Io ho fatto l’esempio di UNA (una soltanto)collana che pubblica alcuni poeti il cui rapporto con la lingua è quello di cui abbiamo parlato. Ce ne sono tante altre in italia. Non ho ovviamente nominato Sereni e Raboni. Non ho inserito Gezzi nella linea lombarda. Predecessori, nè maestri nè padri. Nè ho dubitato della sua intelligenza nonostante non mi piacciono le sue poesie perchè mi sembra una cosa poco ragionevole e poco adatta ad un dialogo nel quale è ovvio esprimere diversità di vedute e di gusti. Quest’equazione, effettuata secondo criteri estremamente soggettivi, miglior poesia= più intelligenza mi pare davvero poco intelligente. Una stronzata, insomma. Saluti


gezzi e i lombardi
2005-09-21 21:05:19|di Lorenzo

caro luigi, son d’accordo con te, e non ti sbagli. approvavo il giudizio di adriano sui lombardi ma NON la sussunzione di gezzi in quella categoria. secondo me gezzi scrive meglio e con piu’ coscienza di qualunque poeta di quel gruppo (per non essere vaghi, di qualunque poeta (salvo il riccia ;)) nell’antologia della "nuovissima
poesia italiana" (e, sia detto en passant, molto migliore di A. Padua)). forse perche’ e’ piu’ intelligente? trovo la sua poesia "dignitosa", e "quasi bella" qua e la’. e’ abbastanza? mi fa quasi innervosire quella misura/posizione/maniera imposta che le taglia il fiato. ho commentato i suoi testi perche’ penso possa essere utile. altri testi e’ inutile anche commentare.
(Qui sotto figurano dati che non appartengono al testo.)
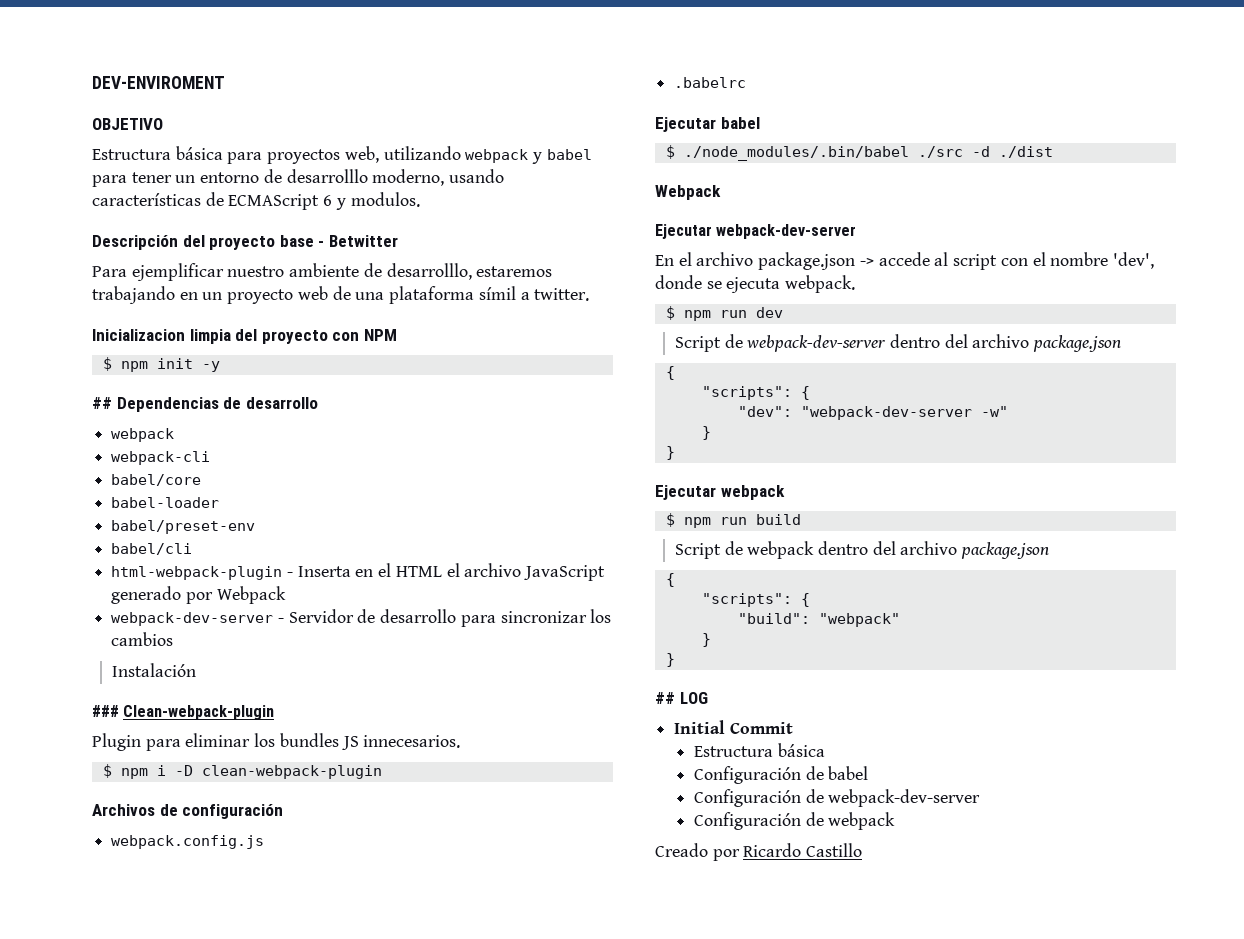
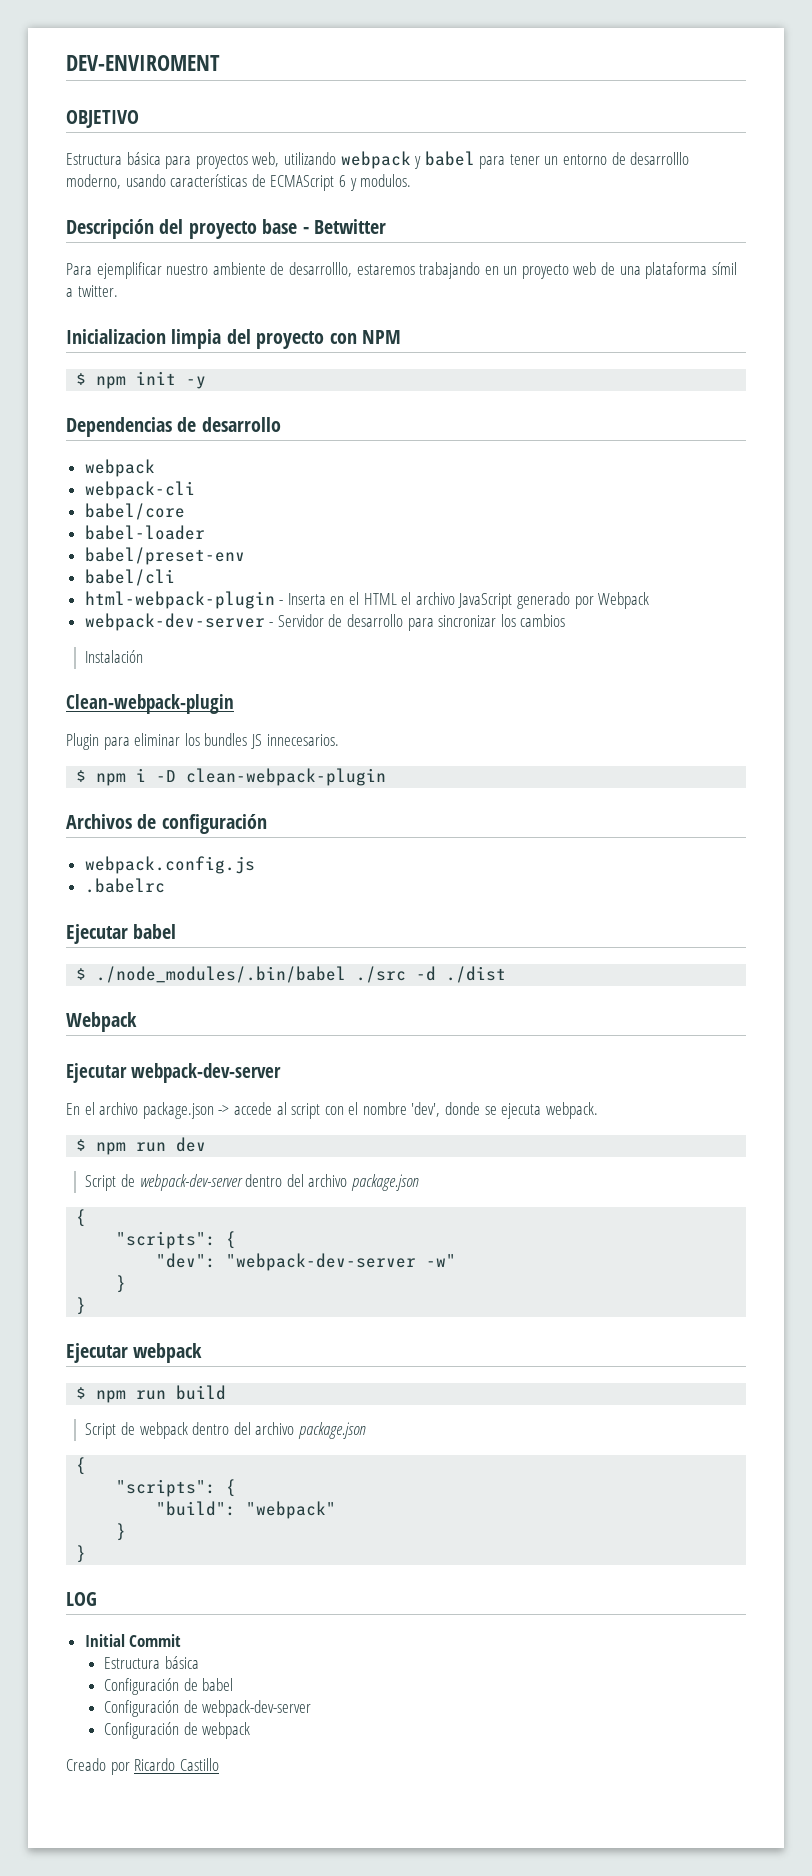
[92,397,112,409] ## -> (207, 382) none
[92,705,119,717] ### -> (144, 656) none
[655,692,675,704] ## -> (87, 1554) none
PS. ma com’e’ che i poeti non si difendono? non sarebbe bello sentire cosa pensa un poeta di se?


> Un mare a destra
2005-09-21 20:28:16|di luigi nacci

pur essendo anch’io, per quanto riguarda la poetica e l’adesione ai modelli, un anti-lombardo (non contro i grandi, come sereni, ma contro chi crede di muoversi in quel solco sbandierando ancora l’epica di un quotidiano che ha esaurito tutto ciò che poteva dare), non credo sia giusto fare qui di tutta l’erba un fascio. non liquiderei così facilmente massimo gezzi (né l’assimilerei così facilmente alla linea di cui sopra). ’il mare a destra’ non mi pare un libro fermo ai primi gradini dell’autobiografismo autoreferenziale di cui parlavate. basterebbe citare questi versi per contraddirvi:
"è la gioia di averlo nelle vene / questo mare, che ormai si rapprenda / in un solo cristallo e poi giù, che rovini / si schianti per terra investendoti di schegge -"
o mi sbaglio?

(fermo restando che, nelle linee di principio, sono d’accordo con voi, lorenzo, adriano - ma credo che in questo caso specifico abbiate sbagliato esempio)


> Un mare a destra
2005-09-21 17:25:58|di Christian Sinicco

Devo essere sincero, la nota autobiografica ci può anche stare: mi rendo conto che ho chiesto a Massimo di fare una selezione, e quindi non ho selezionato io - avrei scelto altri testi da Il mare a destra, alcuni sono qui riportati, ma nella sua interezza il libro lo ritengo un tentativo buono.
C’è anche da dire che gli autori che ho il piacere di contattare (perché li ho letti e il loro lavoro mi è arrivato) rispondono ad una mia esigenza di differenziare le prospettive, senza alcuna pretesa di fornire una linea o essere rappresentative di una assoluta novità. La strada di Massimo parte da questo libro, che è scritto bene, ma questo non basta e credo che lo stesso autore e tutti i poeti lo sappiano. Vedremo cosa accadrà nei prossimi lavori.